- _What is required_: Every line from the line containing "row order: 最高价 descending -> 最低价 descending" through the end of the data is to be reproduced exactly, excluding pictures.
Segment Start: Input for this task
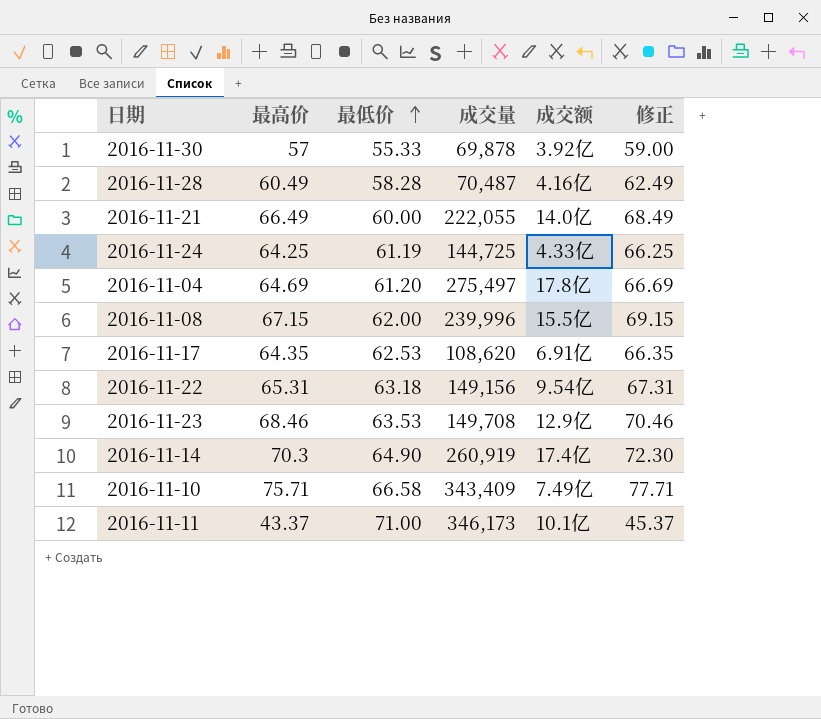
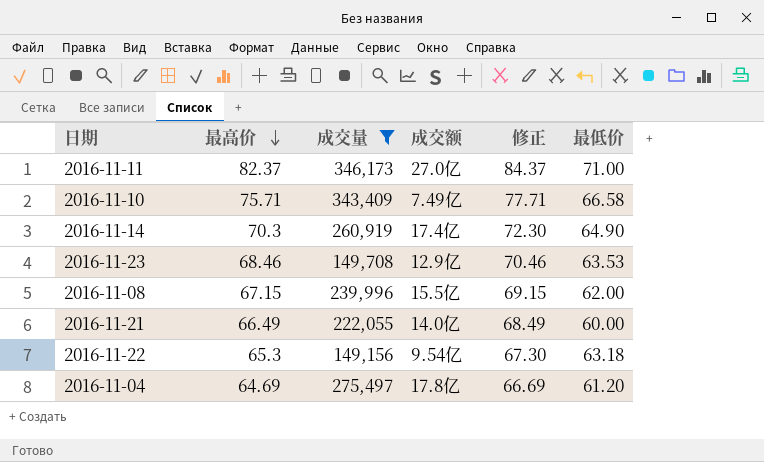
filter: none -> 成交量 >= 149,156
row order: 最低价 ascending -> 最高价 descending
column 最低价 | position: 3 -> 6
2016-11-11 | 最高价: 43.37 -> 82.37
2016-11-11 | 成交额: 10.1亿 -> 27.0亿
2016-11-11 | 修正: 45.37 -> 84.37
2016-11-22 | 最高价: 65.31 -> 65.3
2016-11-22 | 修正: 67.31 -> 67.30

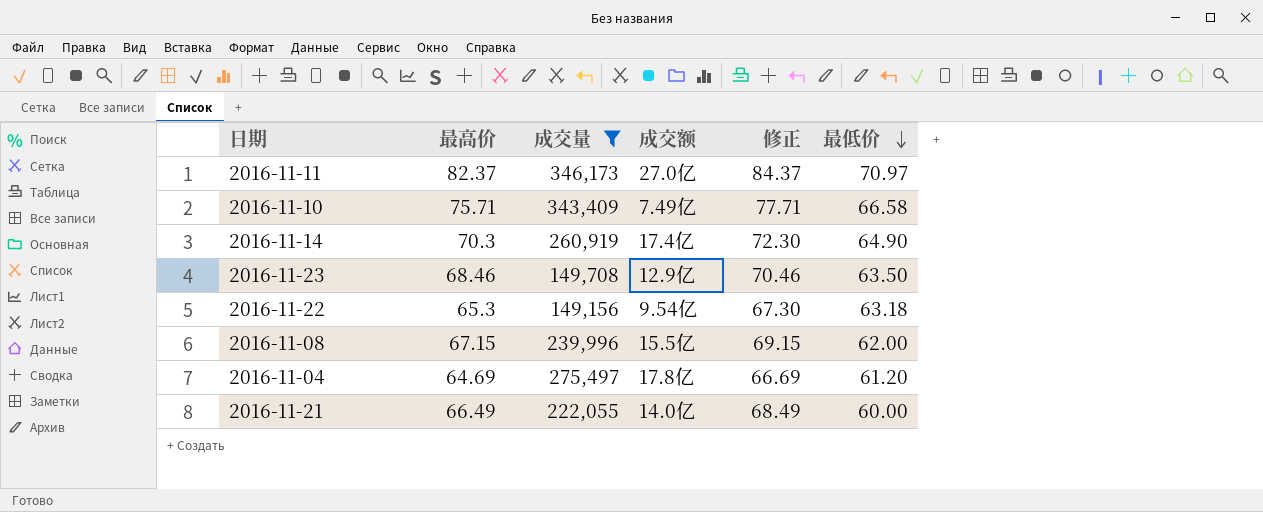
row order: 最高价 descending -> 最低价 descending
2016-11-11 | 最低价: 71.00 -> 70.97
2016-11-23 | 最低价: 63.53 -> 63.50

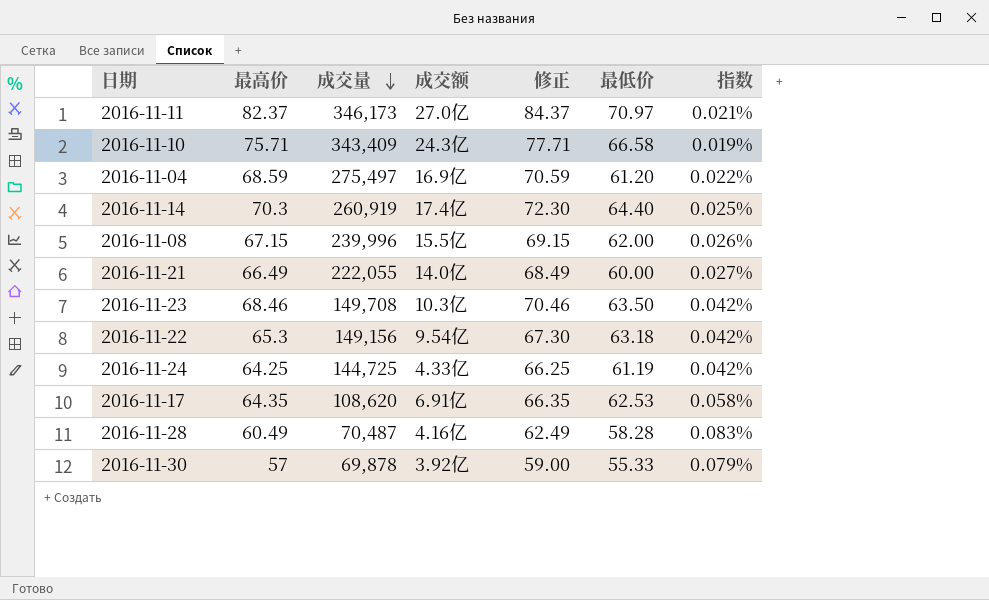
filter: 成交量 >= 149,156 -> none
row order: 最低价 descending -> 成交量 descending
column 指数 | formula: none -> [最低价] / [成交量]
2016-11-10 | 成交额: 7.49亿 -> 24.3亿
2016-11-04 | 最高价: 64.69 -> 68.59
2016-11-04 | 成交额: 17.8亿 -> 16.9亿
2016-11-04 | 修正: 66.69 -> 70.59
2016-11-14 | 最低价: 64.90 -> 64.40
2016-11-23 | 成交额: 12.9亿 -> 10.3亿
Segment End: Input for this task
- _Answer to this task_:
row order: 最高价 descending -> 最低价 descending
2016-11-11 | 最低价: 71.00 -> 70.97
2016-11-23 | 最低价: 63.53 -> 63.50

filter: 成交量 >= 149,156 -> none
row order: 最低价 descending -> 成交量 descending
column 指数 | formula: none -> [最低价] / [成交量]
2016-11-10 | 成交额: 7.49亿 -> 24.3亿
2016-11-04 | 最高价: 64.69 -> 68.59
2016-11-04 | 成交额: 17.8亿 -> 16.9亿
2016-11-04 | 修正: 66.69 -> 70.59
2016-11-14 | 最低价: 64.90 -> 64.40
2016-11-23 | 成交额: 12.9亿 -> 10.3亿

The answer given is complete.